Год за годом жизнь была хороша. Если и было что-то, что он хотел бы изменить, так это сны. Во влажные сезоны, когда липкие ночи были тёплыми, но ещё не по-настоящему жаркими, или когда темнота опускалась на город с холодком уходящей осени, когда луна стояла полная и мертвенно-страшная со своими теневыми кратерами, а иной раз и тогда, когда на небе вовсе не было луны, — без всякой связи ни с остротой съеденной пищи, ни с количеством выпитого вина — Спенсера мучили кошмары, пока сон уже не мог больше приковывать его к этим чудовищным видениям; тогда он срывался с простыней и одеял, сердце в груди у него холодело, хотя из каждой поры лился кислый пот, волосы вставали дыбом и спутывались в куст по-эйнштейновски, а кожа бледнела, как мякоть несъедобной тыквы. Он просыпался с криком и продолжал кричать, выбираясь из постели, иногда запутываясь в белье так, что спотыкался и грохался на пол. Даже такой удар не заставлял его замолчать, и он быстро полз через комнату в безумном поиске укрытия, которого нигде не было, так что его бегство обычно заканчивалось на полу в углу, где он сидел, вжавшись спиной в стены.
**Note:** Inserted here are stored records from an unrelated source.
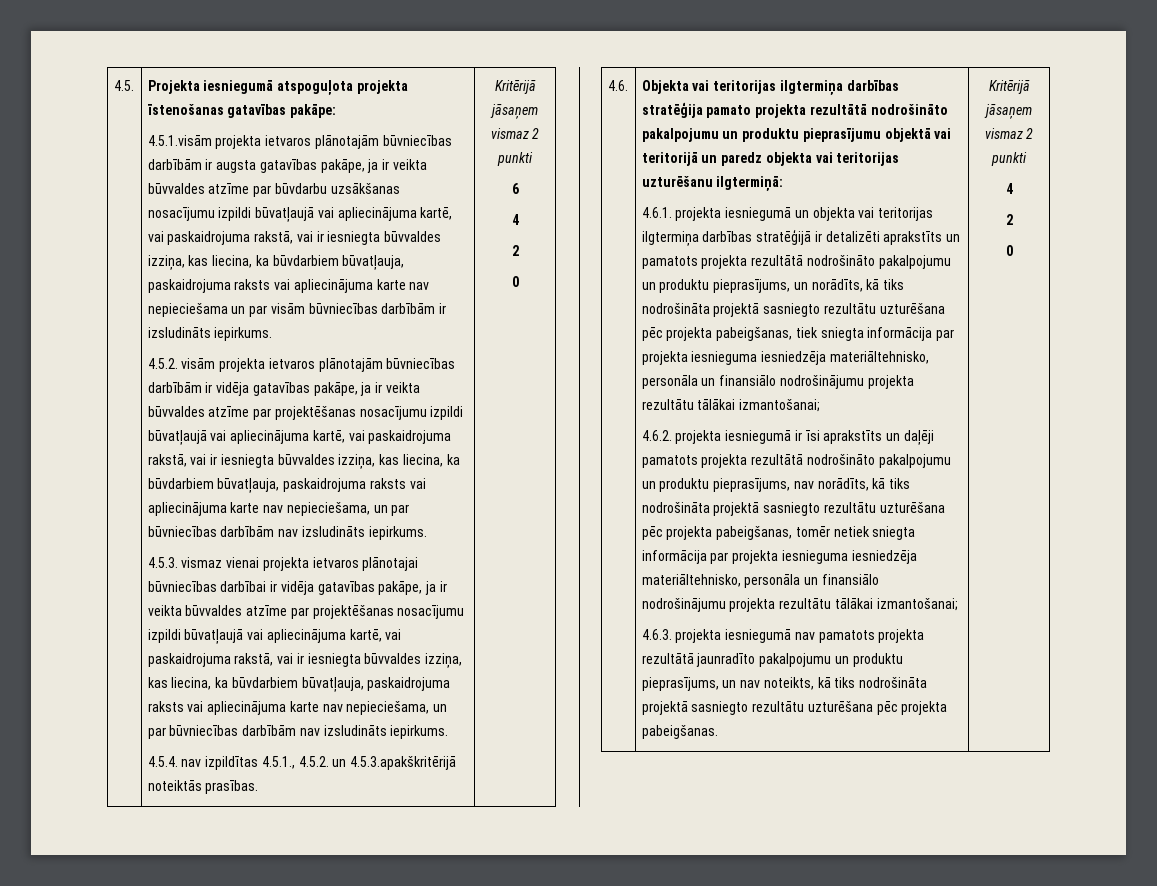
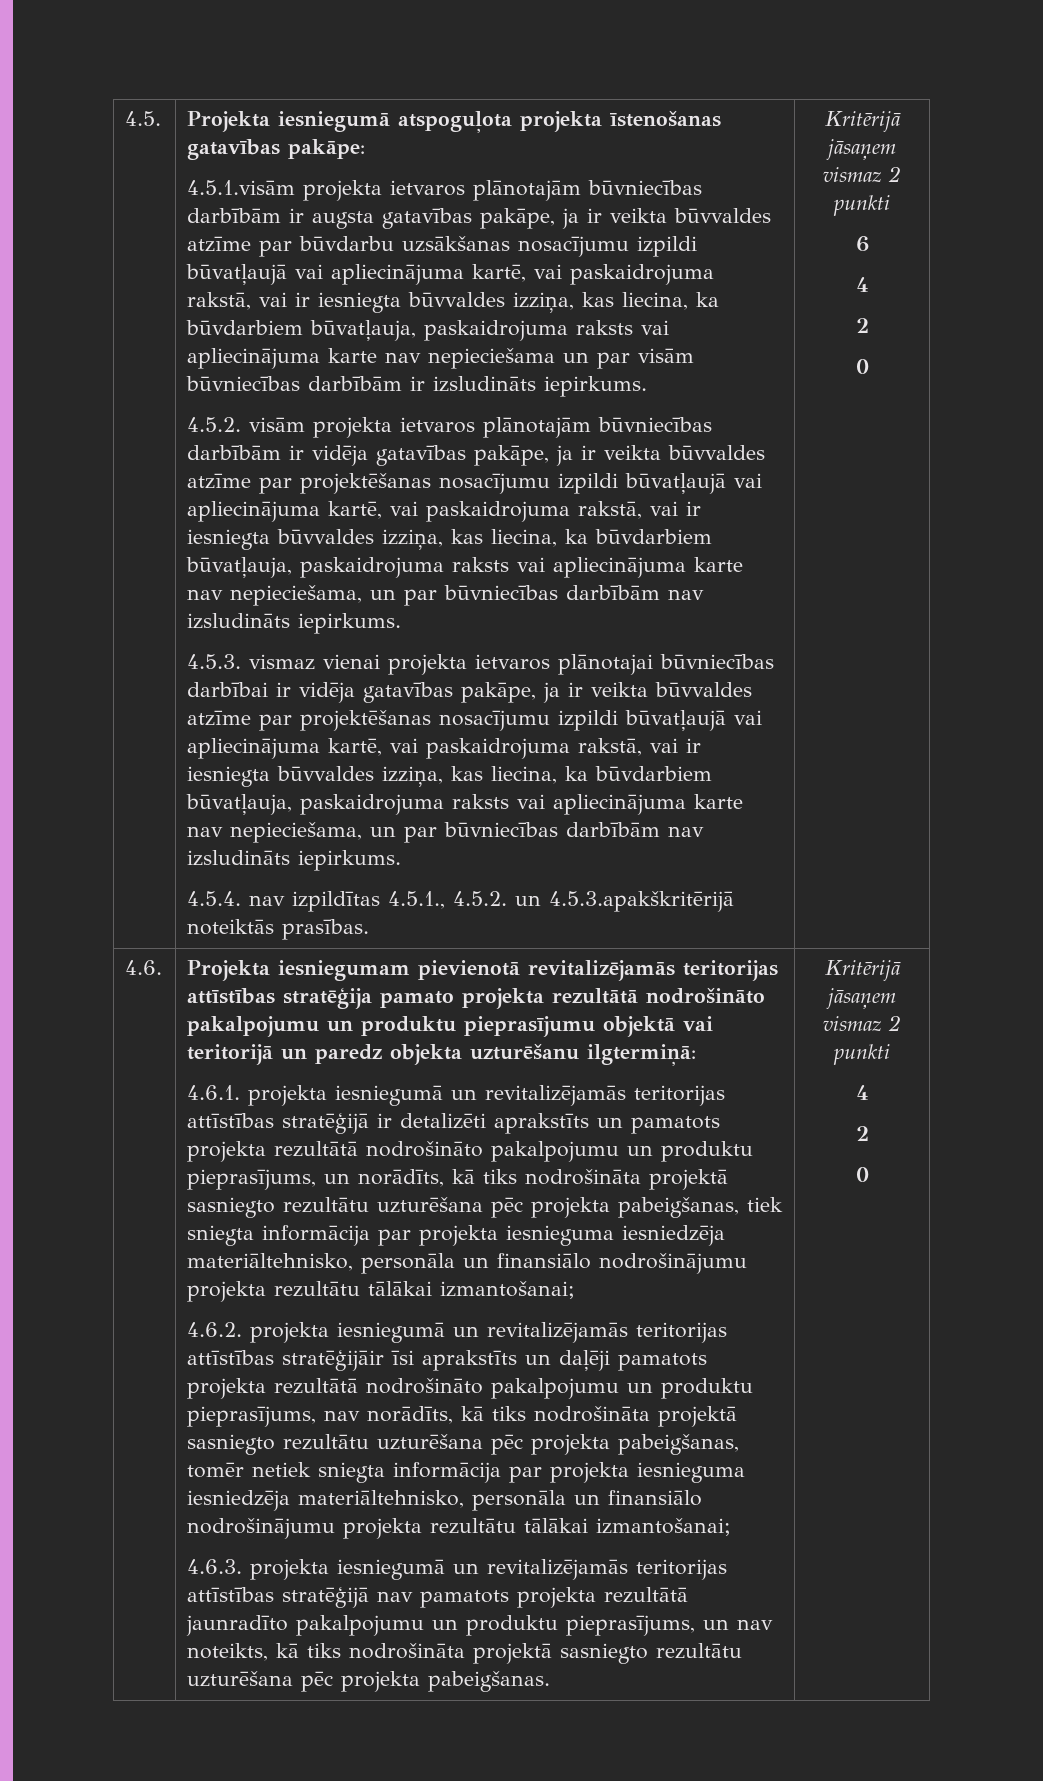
- Objekta vai teritorijas ilgtermiņa darbības stratēģija pamato projekta rezultātā nodrošināto pakalpojumu un produktu pieprasījumu objektā vai teritorijā un paredz objekta vai teritorijas uzturēšanu ilgtermiņā:
+ Projekta iesniegumam pievienotā revitalizējamās teritorijas attīstības stratēģija pamato projekta rezultātā nodrošināto pakalpojumu un produktu pieprasījumu objektā vai teritorijā un paredz objekta uzturēšanu ilgtermiņā:
- 4.6.1. projekta iesniegumā un objekta vai teritorijas ilgtermiņa darbības stratēģijā ir detalizēti aprakstīts un pamatots projekta rezultātā nodrošināto pakalpojumu un produktu pieprasījums, un norādīts, kā tiks nodrošināta projektā sasniegto rezultātu uzturēšana pēc projekta pabeigšanas, tiek sniegta informācija par projekta iesnieguma iesniedzēja materiāltehnisko, personāla un finansiālo nodrošinājumu projekta rezultātu tālākai izmantošanai;
+ 4.6.1. projekta iesniegumā un revitalizējamās teritorijas attīstības stratēģijā ir detalizēti aprakstīts un pamatots projekta rezultātā nodrošināto pakalpojumu un produktu pieprasījums, un norādīts, kā tiks nodrošināta projektā sasniegto rezultātu uzturēšana pēc projekta pabeigšanas, tiek sniegta informācija par projekta iesnieguma iesniedzēja materiāltehnisko, personāla un finansiālo nodrošinājumu projekta rezultātu tālākai izmantošanai;
- 4.6.2. projekta iesniegumā ir īsi aprakstīts un daļēji pamatots projekta rezultātā nodrošināto pakalpojumu un produktu pieprasījums, nav norādīts, kā tiks nodrošināta projektā sasniegto rezultātu uzturēšana pēc projekta pabeigšanas, tomēr netiek sniegta informācija par projekta iesnieguma iesniedzēja materiāltehnisko, personāla un finansiālo nodrošinājumu projekta rezultātu tālākai izmantošanai;
+ 4.6.2. projekta iesniegumā un revitalizējamās teritorijas attīstības stratēģijāir īsi aprakstīts un daļēji pamatots projekta rezultātā nodrošināto pakalpojumu un produktu pieprasījums, nav norādīts, kā tiks nodrošināta projektā sasniegto rezultātu uzturēšana pēc projekta pabeigšanas, tomēr netiek sniegta informācija par projekta iesnieguma iesniedzēja materiāltehnisko, personāla un finansiālo nodrošinājumu projekta rezultātu tālākai izmantošanai;
- 4.6.3. projekta iesniegumā nav pamatots projekta rezultātā jaunradīto pakalpojumu un produktu pieprasījums, un nav noteikts, kā tiks nodrošināta projektā sasniegto rezultātu uzturēšana pēc projekta pabeigšanas.
+ 4.6.3. projekta iesniegumā un revitalizējamās teritorijas attīstības stratēģijā nav pamatots projekta rezultātā jaunradīto pakalpojumu un produktu pieprasījums, un nav noteikts, kā tiks nodrošināta projektā sasniegto rezultātu uzturēšana pēc projekta pabeigšanas.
Ночник, с которым он всегда спал, в такие минуты не приносил ему никакого утешения, и хотя за ним никогда не гналось никакое чудовище, он не обрывал крик внезапно, а затихал ступенями: пронзительный вопль становился тише, превращался в крик, потом в вой, потом в протяжное завывание и, наконец, в безмелодичную погребальную жалобу, затухающую в рваном дыхании.

Разумеется, сам сон он никогда не помнил, хотя каким-то образом знал, что он не о родителях. Он интуитивно понимал, что сценарий всегда один и тот же. И ещё он знал, что угроза, вокруг которой построен этот сон, связана с чем-то, что случилось с ним и остальными амиго тогда, в юности, — с каким-то ужасом, от которого они едва спаслись.
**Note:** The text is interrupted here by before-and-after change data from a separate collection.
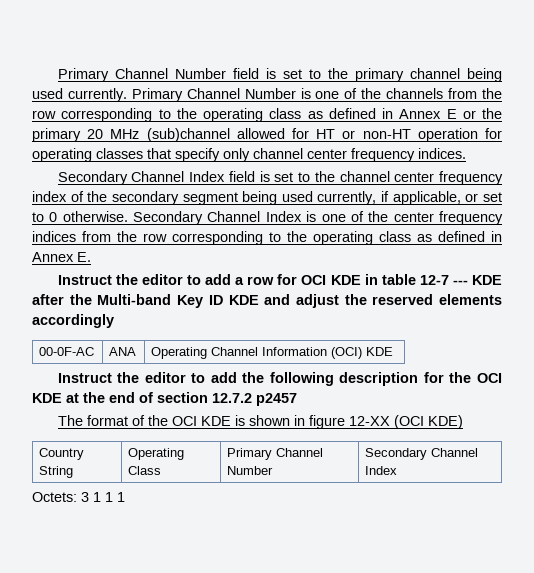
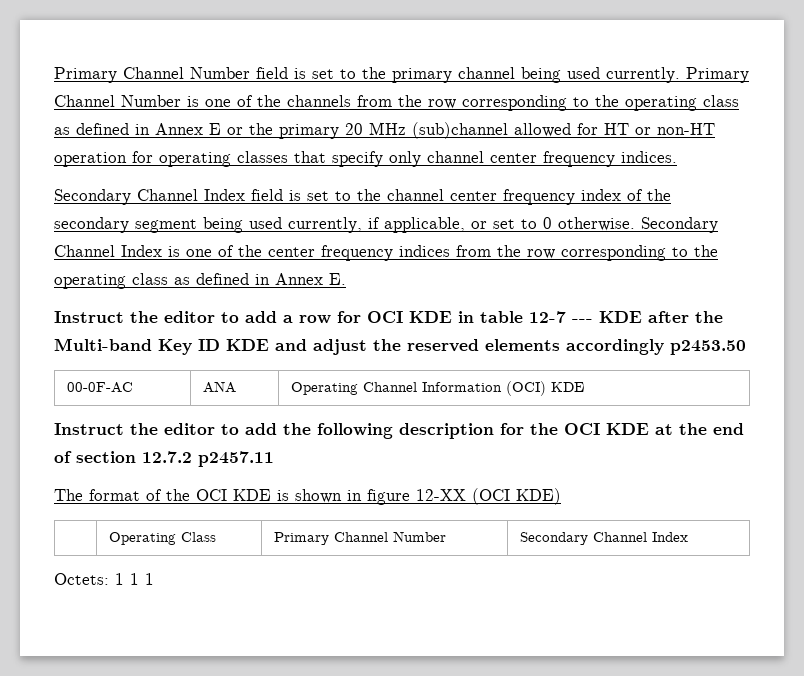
- Instruct the editor to add a row for OCI KDE in table 12-7 --- KDE after the Multi-band Key ID KDE and adjust the reserved elements accordingly
+ Instruct the editor to add a row for OCI KDE in table 12-7 --- KDE after the Multi-band Key ID KDE and adjust the reserved elements accordingly p2453.50
- Instruct the editor to add the following description for the OCI KDE at the end of section 12.7.2 p2457
+ Instruct the editor to add the following description for the OCI KDE at the end of section 12.7.2 p2457.11
- Country String | Operating Class | Primary Channel Number | Secondary Channel Index
+ | Operating Class | Primary Channel Number | Secondary Channel Index
- Octets: 3 1 1 1
+ Octets: 1 1 1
По какой-то причине, хотя Ребекка во сне умирала, Бобби и Эрни кошмарами не мучились, хотя и у них были свои проблемы. Все они знали, что в их памяти есть провалы, причём провалы, относящиеся ещё к школьным годам. Время от времени они это упоминали, но так ни разу и не завели долгого разговора о том, что все они страдают амнезией, а если вдуматься, это было поразительно. Забвение не просто обрушилось на них; наверняка кто-то стёр им память. Им бы следовало хотеть узнать — кто и зачем. Казалось, между ними существует негласный уговор: всё, что скрывается за той дверью, лучше забыть, даже если кто-то украл у них правду.

Только у Спенсера продолжали случаться новые эпизоды амнезии — периодические состояния фуги, во время которых он писал. Он давно подозревал, что странные образы на его холстах — результат подсознательной попытки вспомнить, через что они с амиго прошли вместе.

Что же до кошмара, мучившего его пять-шесть раз в год, — возможно, это была небольшая цена за то, чтобы дверь в те утраченные воспоминания оставалась запертой.

Теперь, когда часы на приборной панели высвечивали 4:10 пополудни, Спенсер свернул с межштатной автомагистрали и съехал по рампе в Мейпл-Гроув. Улицы в тени деревьев. Белые штакетники. Просторные, зелёные, идеально ухоженные лужайки. Викторианская архитектура. Всё это было похоже на городок, где Барби и Кен жили бы вместе — не во грехе, а после брака, удостоверенного документом от корпорации Mattel, — такой терпимый и радушный городок, где Кермит-лягушонок и мисс Пигги могли бы сожительствовать в межвидовом блаженстве, не возбуждая в местных жителях желания совершить преступление из ненависти.

Подхваченный волной ностальгии, Спенсер подумал: почему он уехал из этого идиллического места, почему Ребекка и Бобби не остались здесь с Эрни? Но сомнение и растерянность быстро прошли. Он знал. О да, он прекрасно знал, почему его амиго уехали вслед за ним. Знал слишком хорошо. При всей своей кажущейся прелести Мейпл-Гроув был совсем не тем, чем казался. Мейпл-Гроув был Степфордом; был Салемс-Лотом; был безмятежной Санта-Мирой, где гигантские стручки из иного мира были полны странной вязкой дряни, из которой формировались копии человеческих жителей.

Через четырнадцать минут он прибыл в мемориальную окружную больницу, где Эрнест Хернишен лежал в коме, заигрывая со смертью.